Educational content only. Not medical, legal, or reimbursement advice. Coverage rules vary by state, insurer, and plan type.

Summary

• What is changing: More states are passing or expanding infertility and IVF coverage rules, but the details vary widely.
• What that can mean: In places with broader coverage, IVF cycle volume often rises.
• Why planning matters: More volume increases pressure on staffing, scheduling, paperwork, and specimen tracking.
• The main point: Planning for growth should focus on safe scaling. That means capacity plus strong traceability.

Key takeaways

• Demand can rise unevenly depending on insurance type, but the lab still feels the impact.
• Risk often increases during handoffs, such as labeling, dish and tube changes, cryostorage moves, and selection before thaw or transfer.
• Studies on electronic witnessing and scanning-based checks show time savings and traceability process benefits when implemented well.

What is changing in fertility coverage

Across the U.S., infertility coverage laws are expanding and evolving, but what coverage includes still varies by state and by plan type. Some laws require insurers to cover certain services. Others require insurers to offer coverage options that employers may or may not choose.

One detail affects how demand shows up at clinics. State insurance rules often do not apply to self-insured employer plans because of federal law. That means access may expand quickly for some people in a state while others in the same area see little change. This can create uneven scheduling pressure. Even if coverage expands in only part of the market, the lab still sees the downstream impact. That can mean more cycles to coordinate, more specimens to track, and more identity checks under time pressure.

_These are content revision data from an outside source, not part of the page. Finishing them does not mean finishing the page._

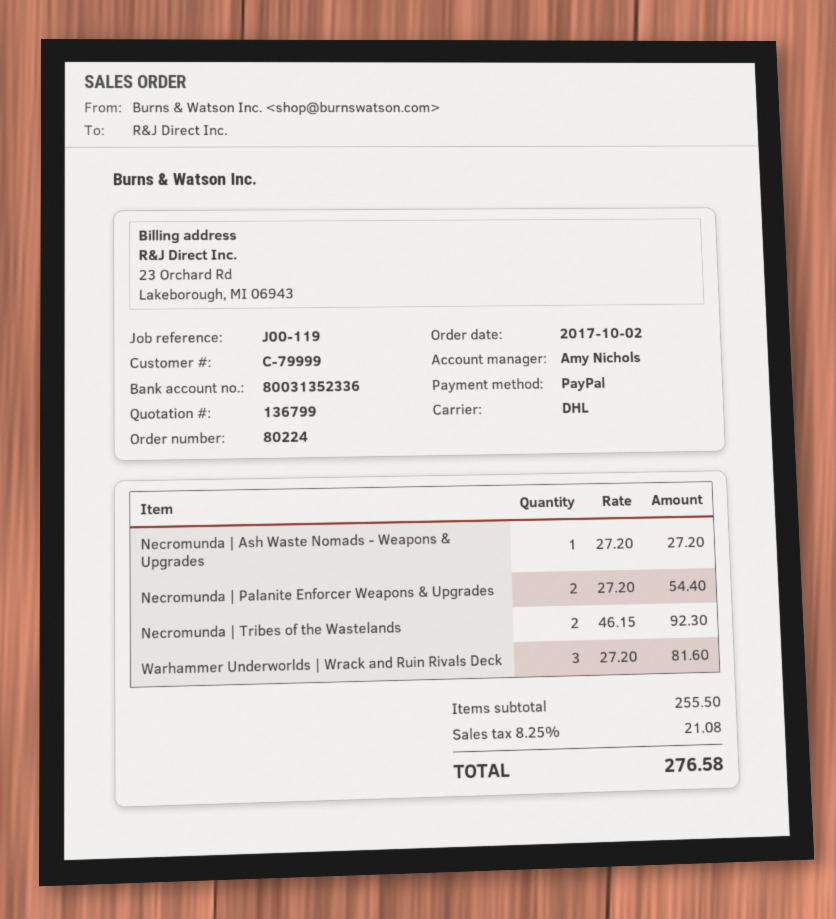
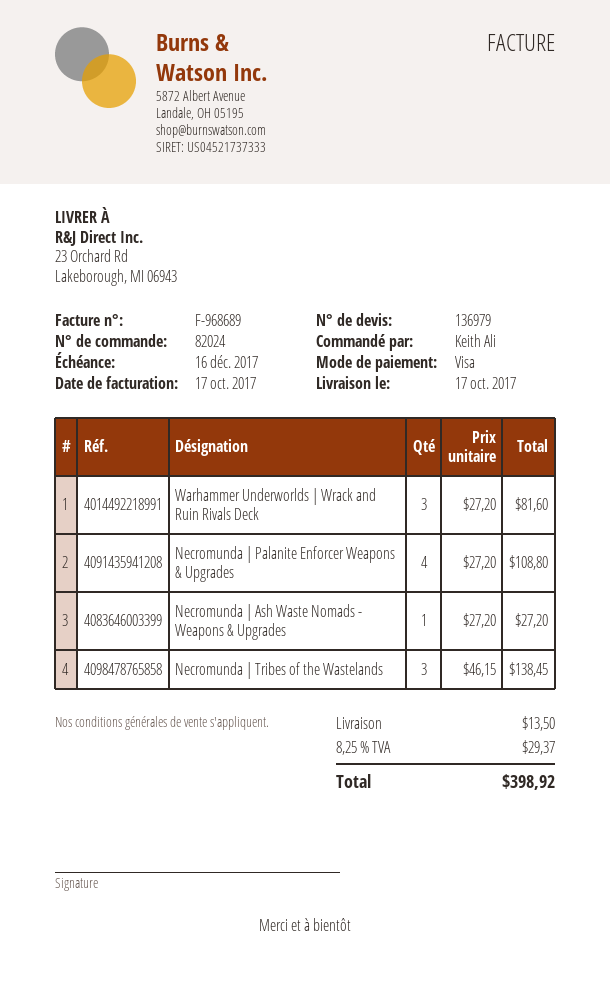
quote number: 136799 -> 136979
order number: 80224 -> 82024
payment method: PayPal -> Visa
Necromunda | Palanite Enforcer Weapons & Upgrades: 2 x 27.20 = 54.40 -> 4 x 27.20 = 108.80
Necromunda | Tribes of the Wastelands: 2 x 46.15 = 92.30 -> 3 x 46.15 = 138.45
shipping: none -> 13.50
tax: 8.25% = 21.08 -> 8.25% = 29.37
total: 276.58 -> 398.92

What research suggests about growing demand

When fertility coverage becomes broader, IVF cycle volume tends to increase at a population level.

One analysis using 2018 CDC ART reporting data found IVF cycle rates were notably higher in states the authors grouped as having more comprehensive IVF insurance mandates, compared with states without comprehensive mandates. Claims-based research also suggests spending on infertility treatment is higher in mandate states, especially among fully insured plans that are most directly affected by state rules.

Important note: This does not mean every clinic will experience the same increase. But it supports a reasonable planning assumption. Coverage expansion can drive meaningful growth in demand, enough to stretch workflows and raise risk if systems do not scale reliably.

Why higher volume can increase risk

In IVF labs, the most serious failures are often not about technical skill. They are about identity and traceability. That means the right specimen, for the right patient, at the right step, every time.

As workflows add steps, such as more cryopreservation and more handling, the number of times staff must verify identity increases. Each verification point is also a moment where interruptions, fatigue, or routine can create risk, especially when teams are trying to keep up with higher volume.

This is why many lab quality frameworks treat identification and traceability as core requirements. Good-practice lab guidance emphasizes strong systems for unique identification and traceability of reproductive cells and related records as part of quality management.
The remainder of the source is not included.